We all experience deaths in our families. Grandparents, parents, these griefs come to us all, eventually. We accept that is how life is, and we move on. But thankfully nowadays, the death of a young child is something only a few parents have to endure. And when we who have experienced this in our own lives hear of the feelings expressed by the families of the victims of Lucy Letby, the grief resonates again.
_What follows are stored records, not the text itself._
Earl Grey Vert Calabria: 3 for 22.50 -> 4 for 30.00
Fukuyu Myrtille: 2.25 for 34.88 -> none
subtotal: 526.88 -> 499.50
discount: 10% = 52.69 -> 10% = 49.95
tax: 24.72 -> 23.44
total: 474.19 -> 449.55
For those whose children survived, but suffered life-changing brain damage, the pain of loss is no less. Medical advances ensure that children with profound physical and mental disabilities live on far beyond the time parents are told 'we can do no more'. And they are left, often with inadequate support from stretched social services, to make the most of the young lives blighted by the disabilities. And a magnificent job many do, despite the odds against them.
But their mourning continues. Because even those whose damaged children survived face every day the loss of what might have been, what should have been for their child. The children who survived Letby's ministrations will be eight years old now, they should have been going to the local school with their age mates, playing in the team, dancing in the school show. Instead, they suffer from cerebral palsy, blindness and other life-shortening afflictions. As each year passes, the typical childhood milestones which are missed will be sadly noted as the losses mount up.
My daughter Rachel died aged eight, having suffered from birth increasing debilitation caused by a metabolic disorder derived from a rogue set of genes. One vision I had for her lost future came after an incident in the play park. I had chosen a quiet time to go so that I could give her some time being pushed in the toddlers' swings. Her stumpy legs and uncoordinated motor control meant she could not sit on the normal swings, and her stunted growth made her not much larger than a three year old, despite her six years.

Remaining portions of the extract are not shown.